··· Data shown

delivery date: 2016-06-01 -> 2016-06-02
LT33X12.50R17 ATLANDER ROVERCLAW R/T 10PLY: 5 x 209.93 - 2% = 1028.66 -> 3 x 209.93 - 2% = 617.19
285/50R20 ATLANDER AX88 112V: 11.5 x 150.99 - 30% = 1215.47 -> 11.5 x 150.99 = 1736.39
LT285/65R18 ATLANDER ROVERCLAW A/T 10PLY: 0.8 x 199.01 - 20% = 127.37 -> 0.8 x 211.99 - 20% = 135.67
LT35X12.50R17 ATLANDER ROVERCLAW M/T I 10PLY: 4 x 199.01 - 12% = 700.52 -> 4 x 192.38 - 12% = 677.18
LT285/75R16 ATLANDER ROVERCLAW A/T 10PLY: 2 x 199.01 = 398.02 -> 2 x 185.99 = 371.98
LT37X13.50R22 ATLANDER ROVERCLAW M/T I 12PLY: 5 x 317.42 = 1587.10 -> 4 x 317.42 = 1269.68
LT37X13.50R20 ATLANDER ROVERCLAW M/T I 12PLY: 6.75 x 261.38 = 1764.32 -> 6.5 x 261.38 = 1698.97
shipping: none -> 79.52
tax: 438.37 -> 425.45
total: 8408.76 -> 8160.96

······

→ Prompt: Each entry is to be output exactly as it was written.

→ Exercise response:
delivery date: 2016-06-01 -> 2016-06-02
LT33X12.50R17 ATLANDER ROVERCLAW R/T 10PLY: 5 x 209.93 - 2% = 1028.66 -> 3 x 209.93 - 2% = 617.19
285/50R20 ATLANDER AX88 112V: 11.5 x 150.99 - 30% = 1215.47 -> 11.5 x 150.99 = 1736.39
LT285/65R18 ATLANDER ROVERCLAW A/T 10PLY: 0.8 x 199.01 - 20% = 127.37 -> 0.8 x 211.99 - 20% = 135.67
LT35X12.50R17 ATLANDER ROVERCLAW M/T I 10PLY: 4 x 199.01 - 12% = 700.52 -> 4 x 192.38 - 12% = 677.18
LT285/75R16 ATLANDER ROVERCLAW A/T 10PLY: 2 x 199.01 = 398.02 -> 2 x 185.99 = 371.98
LT37X13.50R22 ATLANDER ROVERCLAW M/T I 12PLY: 5 x 317.42 = 1587.10 -> 4 x 317.42 = 1269.68
LT37X13.50R20 ATLANDER ROVERCLAW M/T I 12PLY: 6.75 x 261.38 = 1764.32 -> 6.5 x 261.38 = 1698.97
shipping: none -> 79.52
tax: 438.37 -> 425.45
total: 8408.76 -> 8160.96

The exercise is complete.